Utilizzo delle “macchinette” limitato alle fasce orarie che vanno dalle 10 alle 13 e dalle 14 alle 22, autorizzazione ad ospitare sale da gioco negata ai locali ubicati a meno di cinquecento metri da luoghi sensibili, ad esempio le scuole, e a quelli in cui le slot occupano il 50% della superficie totale – ovvero più di 100 mq nei locali del centro storico, 150 mq nelle zone periferiche –, riduzione fiscale agli esercizi che rinunciano ad ospitare slot e simili e di contro sanzioni pecuniarie fino a cinquecento euro agli esercenti che non rispettano i vincoli imposti. Questi i punti nevralgici del regolamento abbozzato e proposto dai consiglieri grillini.

«Il gioco d’azzardo è una piaga sociale in continuo aumento – ha affermato la consigliera Sara Andreoli – a confermarlo sono i dati forniti dall’Asur Marche che riguardano i ricoveri al Sert, ai quali va poi aggiunto il numero di coloro che vivono la dipendenza nel silenzio. Esistono già leggi che regolamentano la posizione dei Comuni circa questa tematica ed è a queste leggi che anche Osimo deve guardare, nell’assoluto interesse individuale e collettivo dei cittadini».

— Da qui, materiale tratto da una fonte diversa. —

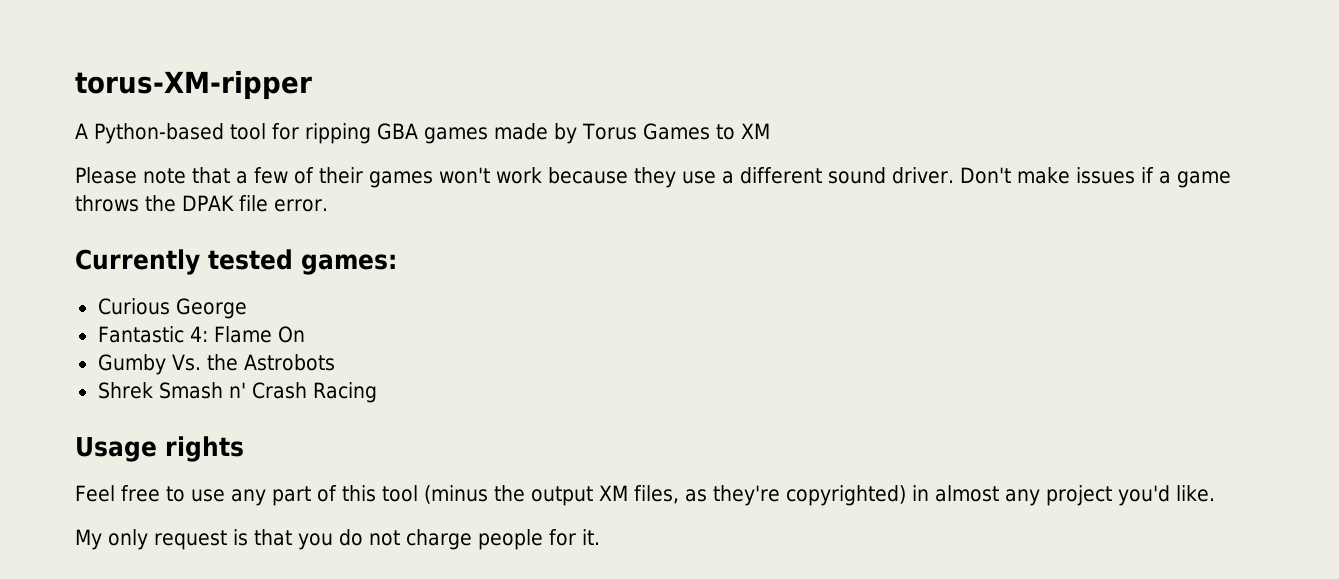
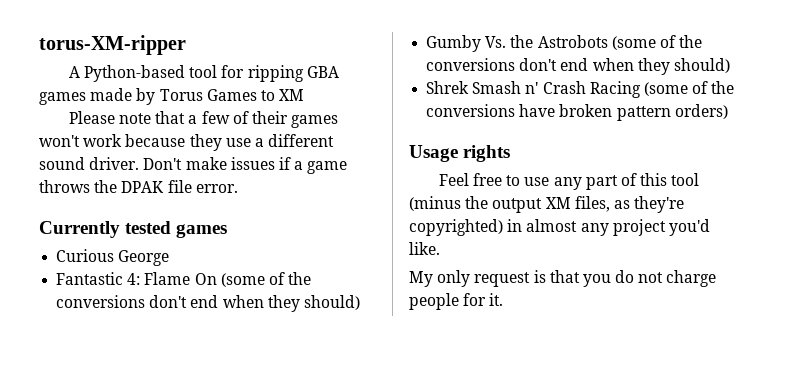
- Currently tested games:
+ Currently tested games
- Fantastic 4: Flame On
- Gumby Vs. the Astrobots
+ Fantastic 4: Flame On (some of the conversions don't end when they should)
+ Gumby Vs. the Astrobots (some of the conversions don't end when they should)
- Shrek Smash n' Crash Racing
+ Shrek Smash n' Crash Racing (some of the conversions have broken pattern orders)

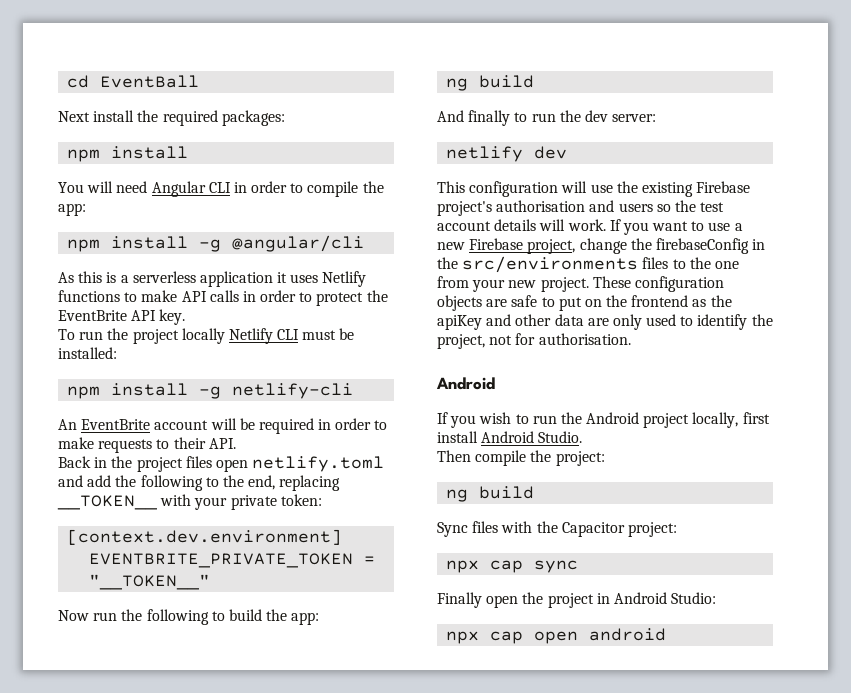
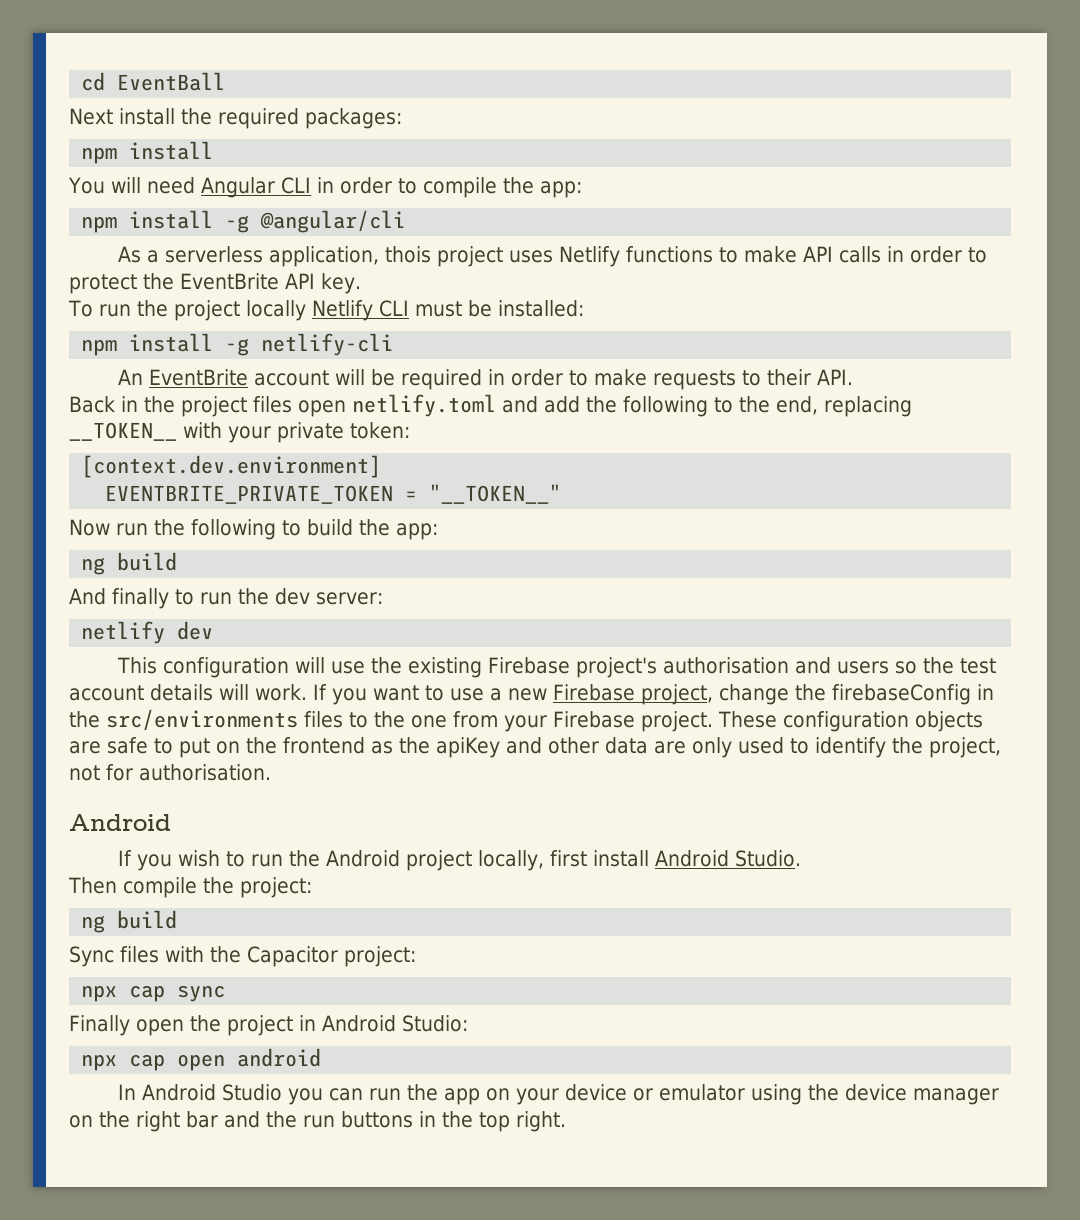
- As this is a serverless application it uses Netlify functions to make API calls in order to protect the EventBrite API key.
+ As a serverless application, thois project uses Netlify functions to make API calls in order to protect the EventBrite API key.
- If you want to use a new Firebase project, change the firebaseConfig in the src/environments files to the one from your new project.
+ If you want to use a new Firebase project, change the firebaseConfig in the src/environments files to the one from your Firebase project.
+ In Android Studio you can run the app on your device or emulator using the device manager on the right bar and the run buttons in the top right.

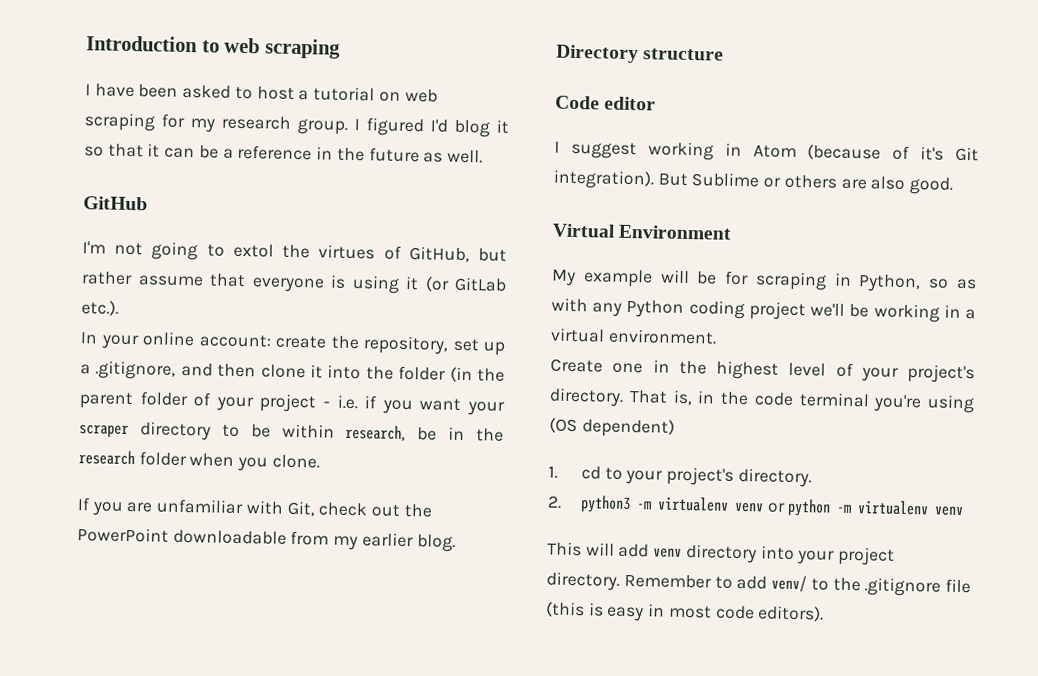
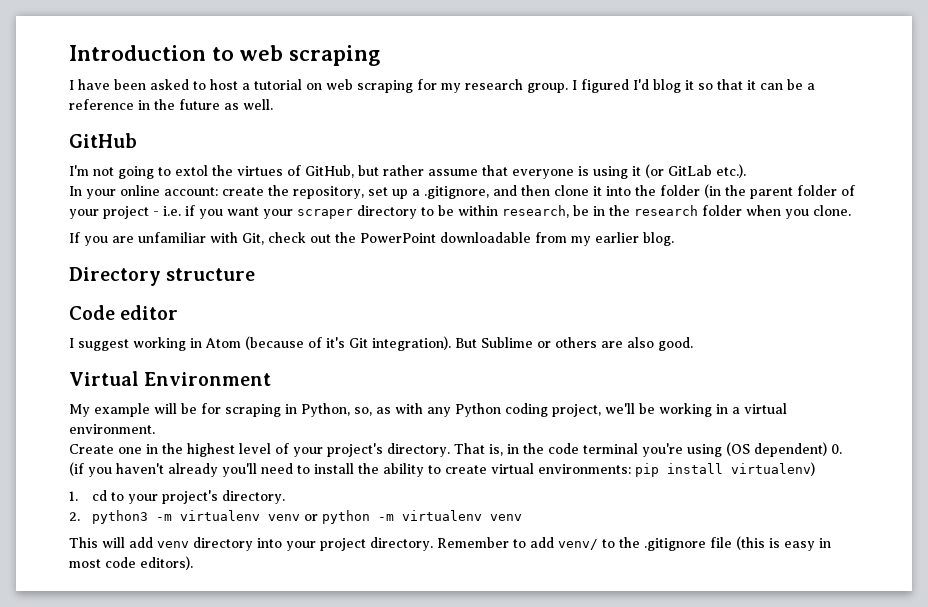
- My example will be for scraping in Python, so as with any Python coding project we'll be working in a virtual environment.
+ My example will be for scraping in Python, so, as with any Python coding project, we'll be working in a virtual environment.
- That is, in the code terminal you're using (OS dependent)
+ That is, in the code terminal you're using (OS dependent) 0. (if you haven't already you'll need to install the ability to create virtual environments: pip install virtualenv)

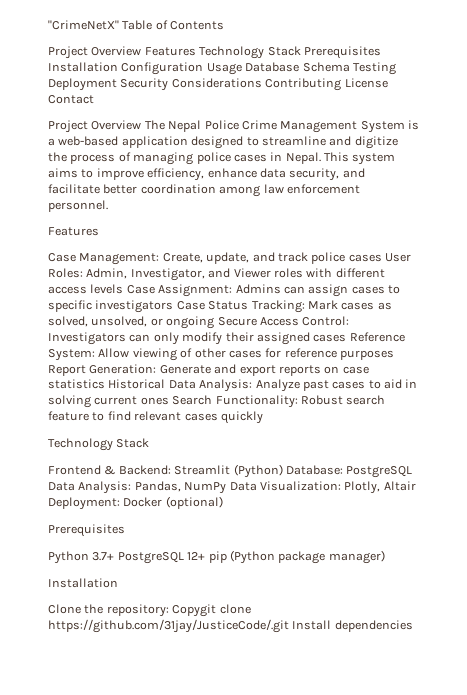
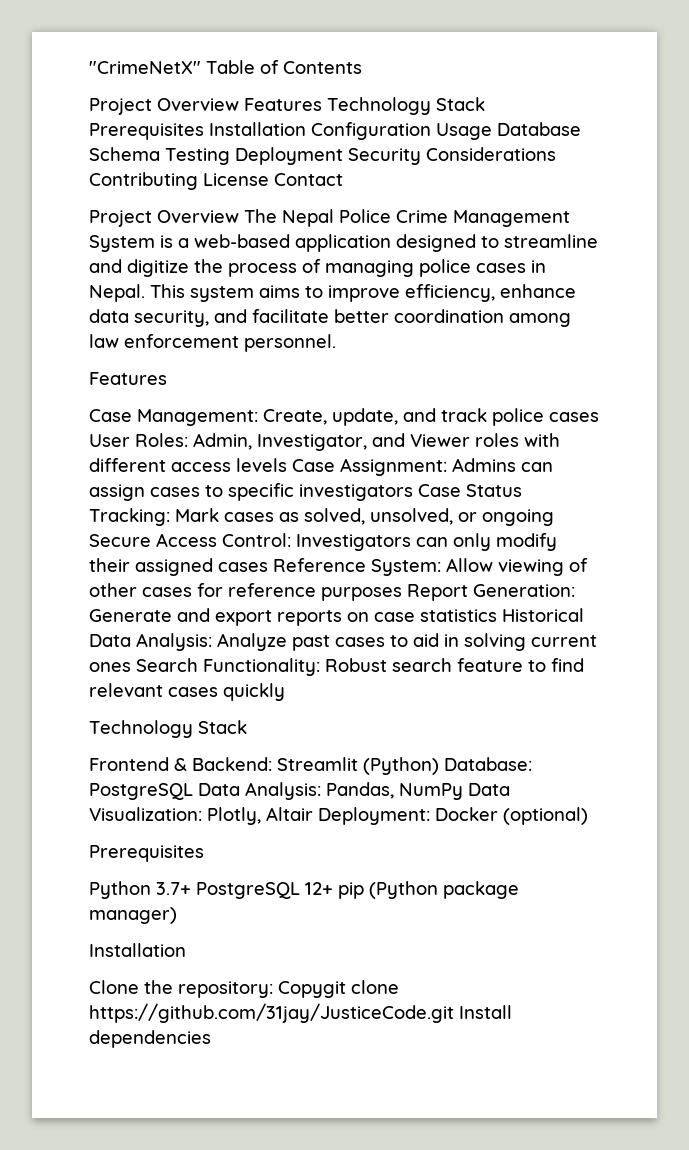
- Clone the repository: Copygit clone https://github.com/31jay/JusticeCode/.git Install dependencies
+ Clone the repository: Copygit clone https://github.com/31jay/JusticeCode.git Install dependencies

David Monticelli, consigliere del Movimento 5 stelle

David Monticelli, consigliere del Movimento 5 stelle

«Si tratta di una richiesta avanzata direttamente dalla popolazione – rincara David Monticelli – ed è nostro dovere fornire una prassi concreta per scongiurare e limitare questo fenomeno, e per isolare chi specula e guadagna sulla pelle dei giocatori. La crisi occupazionale degli ultimi anni ha aggravato la situazione – aggiunge il consigliere grillino –.  Le regioni in cui la crisi è stata più forte sono quelle in cui il gioco è più alto».

Alla mozione pentastellata è stato affiancato – e a sua volta approvato – l’emendamento proposto dal consigliere Pd Giorgio Campanari riguardante la nomina di un’apposita commissione consiliare – su modello di quella già attiva a Senigallia – chiamata a vagliare il regolamento e le sue eventuali modifiche. «La commissione – ha sottolineato Campanari – dovrà essere frutto di un lavoro collettivo e dovrà coinvolgere tutte le parti politiche e anche gli esercenti. La ludopatia è un problema serio» ha ribadito il consigliere di maggioranza, sottolineando l’importanza di intensificare la promozione di eventi pubblici di sensibilizzazione indirizzati in particolar modo agli studenti.

Respinto, invece, ma con l’impegno di ritornare sulla proposta, l’emendamento avanzato dalla consigliera del Gruppo Misto Maria Grazia Mariani, riguardante uno sgravio fino al 50% in termini di regolamento IUC (Imposta Unica Comunale, dunque Tasi, Imu, Tari), a favore degli esercizi pubblici che si liberano di propria iniziativa di slot machine e sale da gioco.

«Questa sera abbiamo fatto un buon lavoro – ha commentato il sindaco Pugnaloni al termine dei lavori – dimostrando di essere in grado di guardare al futuro, lavorare insieme, stilare un regolamento condiviso che possa allontanare questa piaga dalle generazioni future ed essere testimonianza per i comuni vicini».